Seusai makan atau minum, dia—si enam tahun itu, akan mengambil kursi plastik. Ia letakkan dekat bak pencuci piring. Bertumpu pada kursi, ia mencuci peralatan makannya sendiri.
“Aku mau cuci semuanya,” ujarnya, saat melihat bak penuh peralatan memasak.
“Tidak usah, cukup cuci punya adek saja.”
“Gak apa-apa, aku mau cuci semua. Kan nanti tanganku akan bicara…”
“Maksudnya?”
“Di akhirat nanti, tanganku ini akan bicara. ‘Ya Allah, aku dulu dipakai untuk membantu ibu’, begitu…”

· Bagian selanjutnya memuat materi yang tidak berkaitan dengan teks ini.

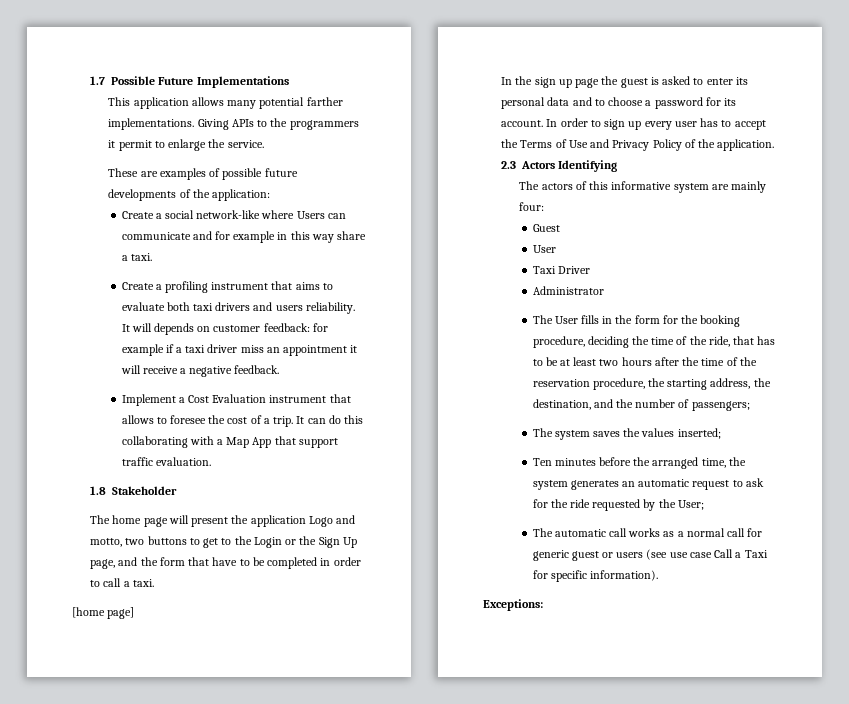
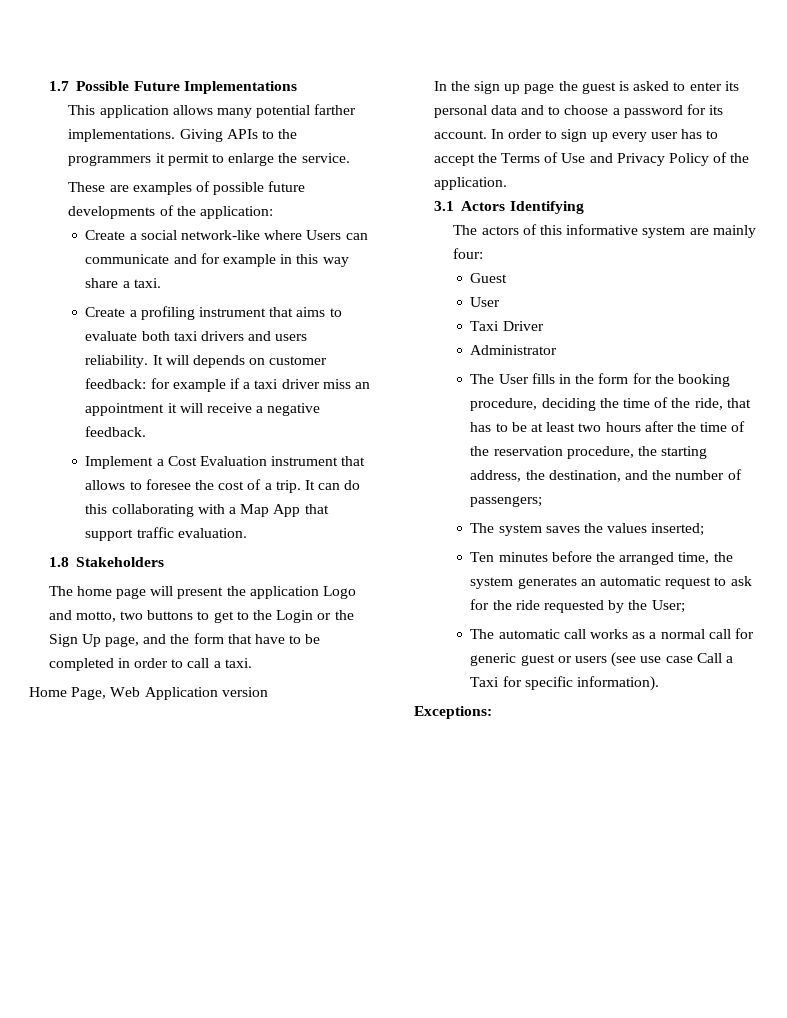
- 1.8 Stakeholder
+ 1.8 Stakeholders
- [home page]
+ Home Page, Web Application version
- 2.3 Actors Identifying
+ 3.1 Actors Identifying

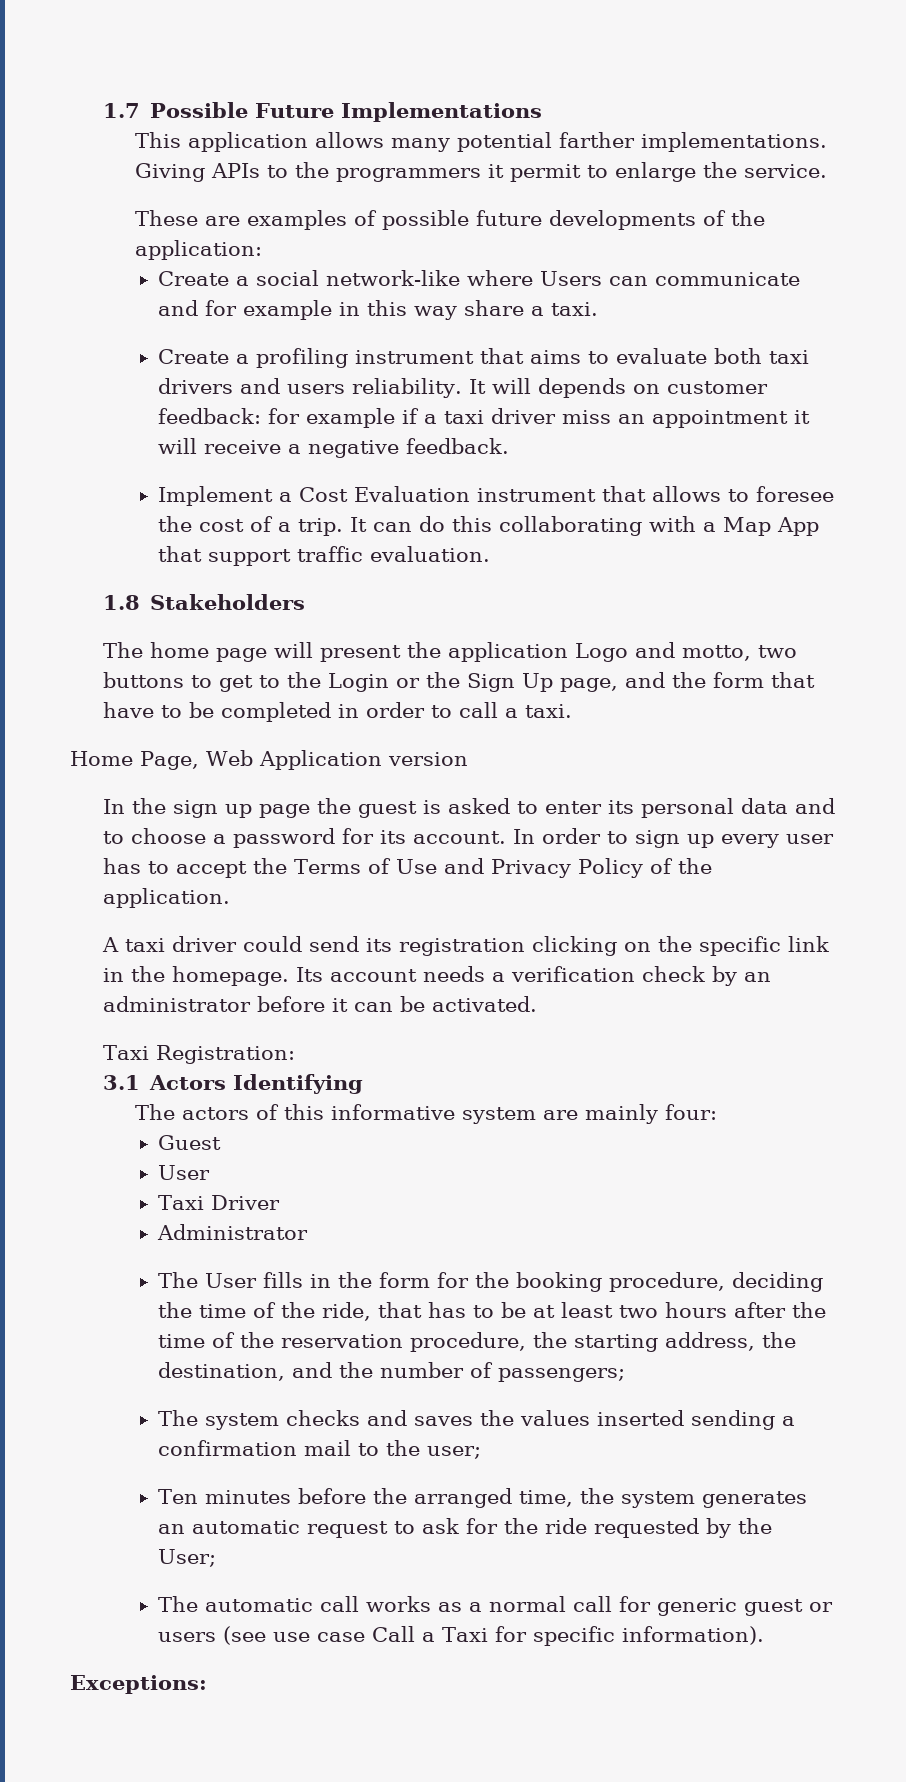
+ A taxi driver could send its registration clicking on the specific link in the homepage. Its account needs a verification check by an administrator before it can be activated.
+ Taxi Registration:
- The system saves the values inserted;
+ The system checks and saves the values inserted sending a confirmation mail to the user;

Ah, dia sedang berproses. Membentuk imannya. Meyakini, setiap perbuatannya, sekecil apapun, akan diberi balasan di kehidupan akhiratnya.

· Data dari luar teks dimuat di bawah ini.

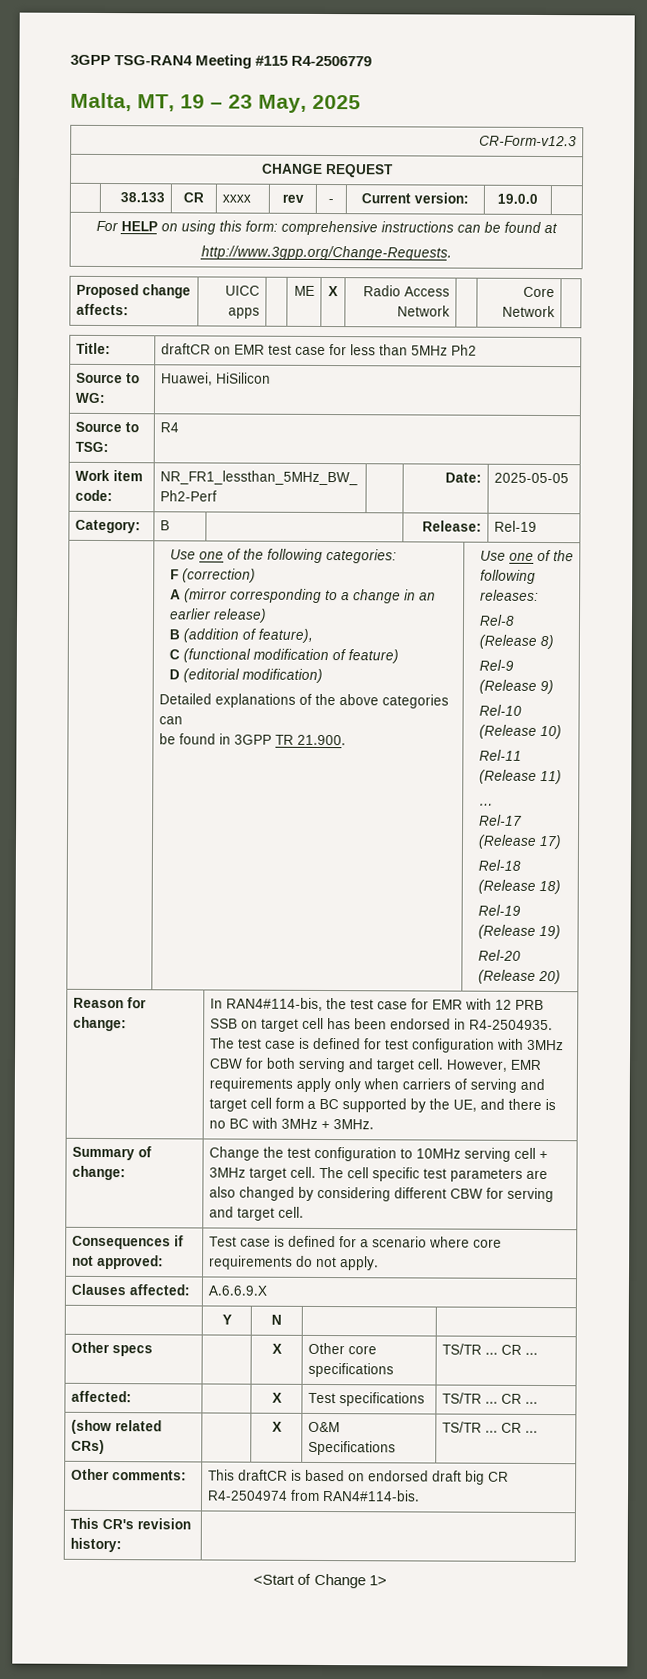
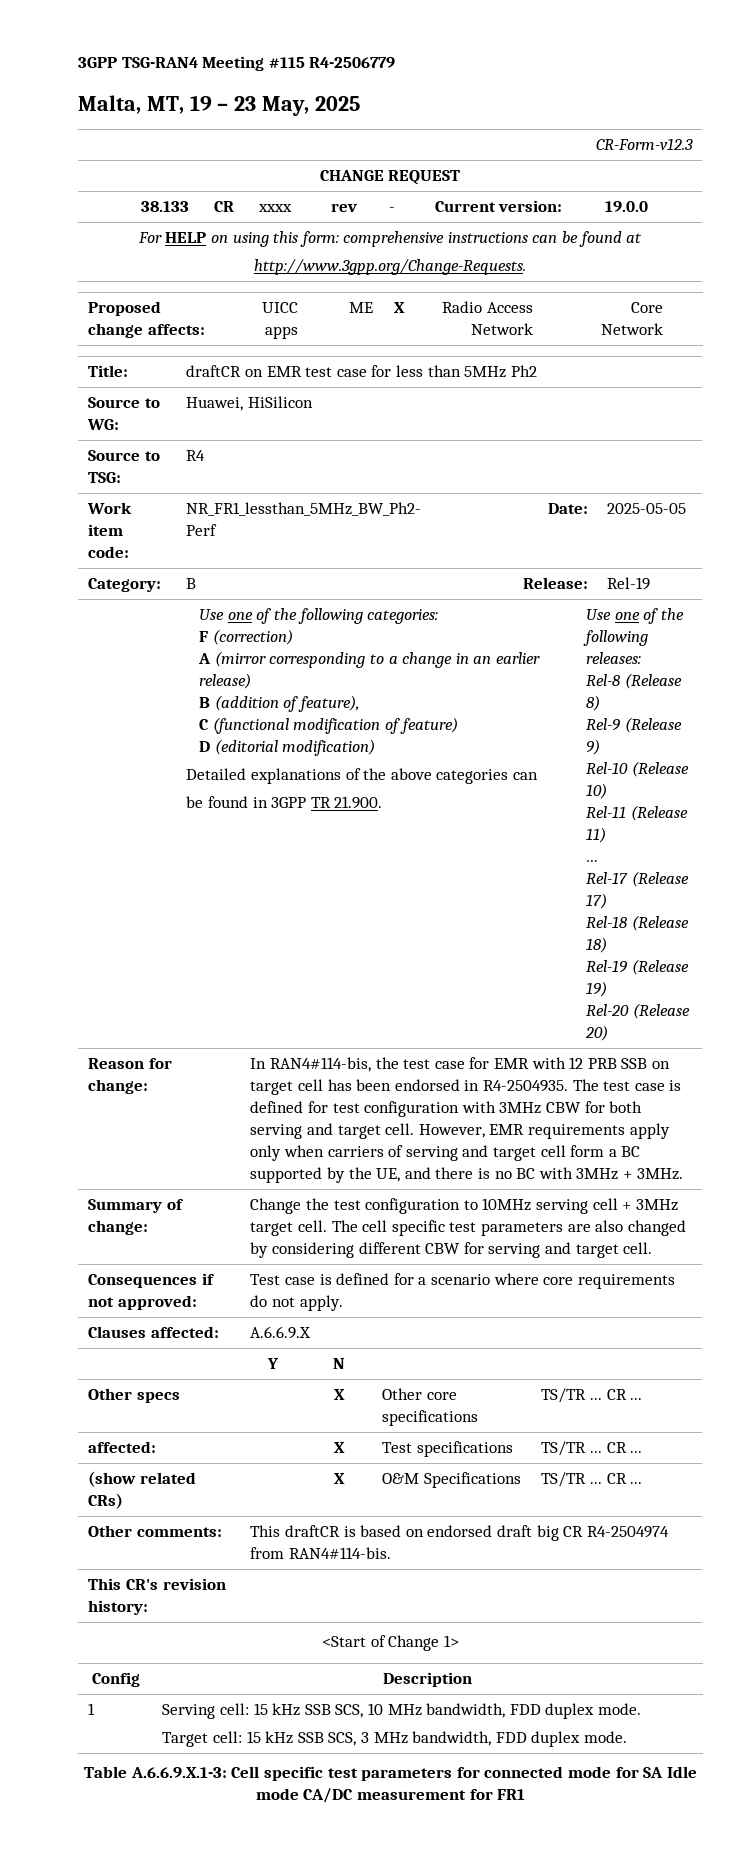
+ Config | Description
+ 1 | Serving cell: 15 kHz SSB SCS, 10 MHz bandwidth, FDD duplex mode.
+ Target cell: 15 kHz SSB SCS, 3 MHz bandwidth, FDD duplex mode.
+ Table A.6.6.9.X.1-3: Cell specific test parameters for connected mode for SA Idle mode CA/DC measurement for FR1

Tetap kalem, melihat cipratan air di lantai. Sabun yang dipakai dalam porsi gak normal. Atau, proses mencucinya yang lamaaaa sekali.
Dampingi dan nikmati.
Pelajaran bisa datang dari siapa saja. Belajar untuk memaknai setiap aktivitas yang diri ini anggap sepele, ringan, dan biasa dilakukan sebagai sebuah kebaikan.
Kebaikan yang berbuah di kehidupan abadi kelak.